Manifestaciones en la Universidad de Ámsterdam
El miércoles, manifestantes propalestinos de la Universidad de Ámsterdam construyeron barricadas con pupitres y barandillas para bloquear la entrada hasta que la institución rompa todos sus lazos con Israel. Los estudiantes, decididos a mantener su posición, afirmaron que permanecerían en el lugar hasta que se cumplieran sus demandas.
La respuesta de los antidisturbios no se hizo esperar, ya que el martes utilizaron un bulldozer para derribar las barricadas en otra sede de la UVA y detuvieron a 169 personas. A pesar de ello, la universidad no solicitó una intervención similar para el miércoles. Los estudiantes de la capital holandesa se suman así a una serie de sentadas y otras acciones en universidades de toda Europa contra la guerra de Israel en Gaza, siguiendo el ejemplo de disturbios a mayor escala en universidades estadounidenses.
La dirección de la UvA espera que las conversaciones del miércoles pongan fin a las protestas, pero los estudiantes se están atrincherando aún más, levantando ladrillos de las calles y aceras cercanas al campus del siglo XIX y formando cadenas humanas para enviarlos a la barricada. Los manifestantes sostienen que las instituciones israelíes con las que trabaja la universidad se benefician de la opresión de los palestinos.
En un comunicado, la UvA expresó su deseo de encontrar una solución con los estudiantes, quienes han estado protestando desde el lunes, señalando que han “causado daños considerables” a sus edificios. Por su parte, los organizadores, amsterdam.encampment, declararon en Instagram: “¡Permaneceremos hasta que UvA, VU y AUC REVELEN, BOICOTEEN Y DESINVIERTAN!”, haciendo referencia a otras dos instituciones en la ciudad, aunque todas las protestas se están llevando a cabo en la UvA.

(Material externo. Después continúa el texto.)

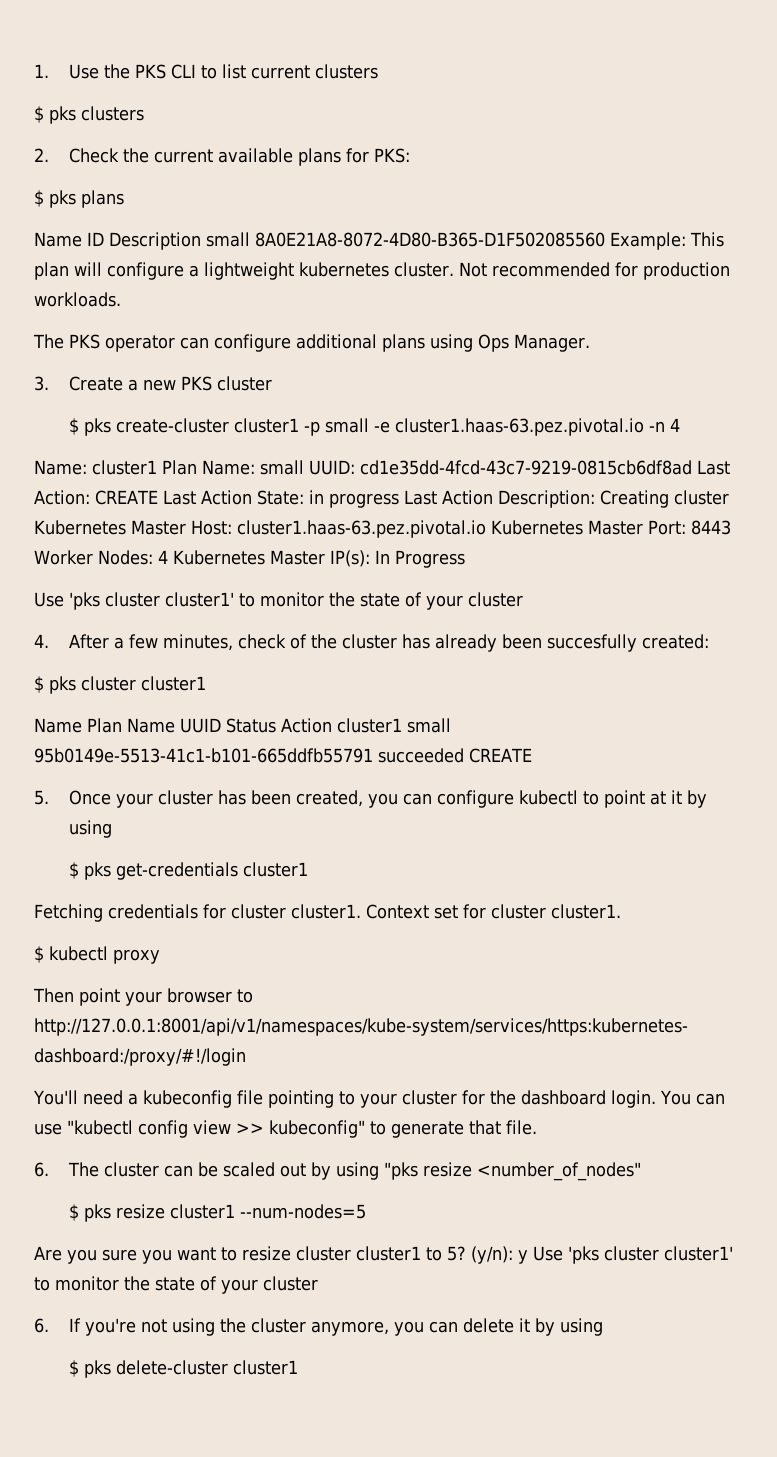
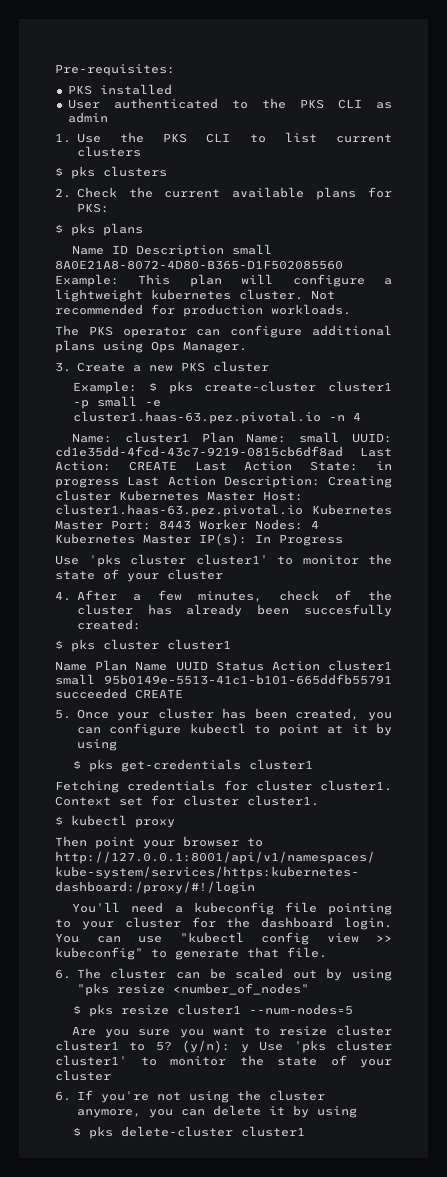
(34, 71) none -> [55,64,175,76] [67,84,172,95] [67,98,392,109] [67,112,108,123] Pre-requisites: // PKS installed // User authenticated to the PKS CLI as admin //
(273, 383) none -> [73,381,138,394] Example:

La universidad informó el lunes que tiene programas de intercambio con tres universidades en Israel, los cuales están detenidos por preocupaciones de seguridad, y está cooperando con científicos o empresas israelíes en ocho diferentes proyectos de investigación europeos, asegurando que ninguna de estas cooperaciones apoya objetivos militares.
En respuesta a los manifestantes, el Trinity College Dublin (TCD) de Irlanda anunció esta semana que retirará inversiones de empresas israelíes que las Naciones Unidas vinculan con asentamientos en el territorio palestino ocupado, siguiendo una protesta estudiantil sobre la guerra en Gaza. Los estudiantes han estado acampando en los terrenos del colegio desde el 3 de mayo, obligando a la universidad a restringir el acceso al campus y a cerrar una exposición del Libro de Kells de 1.200 años de antigüedad, una de las principales atracciones turísticas de Irlanda.
El lunes por la noche, TCD declaró que condenaba “las atrocidades del 7 de octubre y el continuo y desproporcionado ataque en Gaza” y había “iniciado un proceso para desinvertir en empresas con actividades en el Territorio Palestino Ocupado”.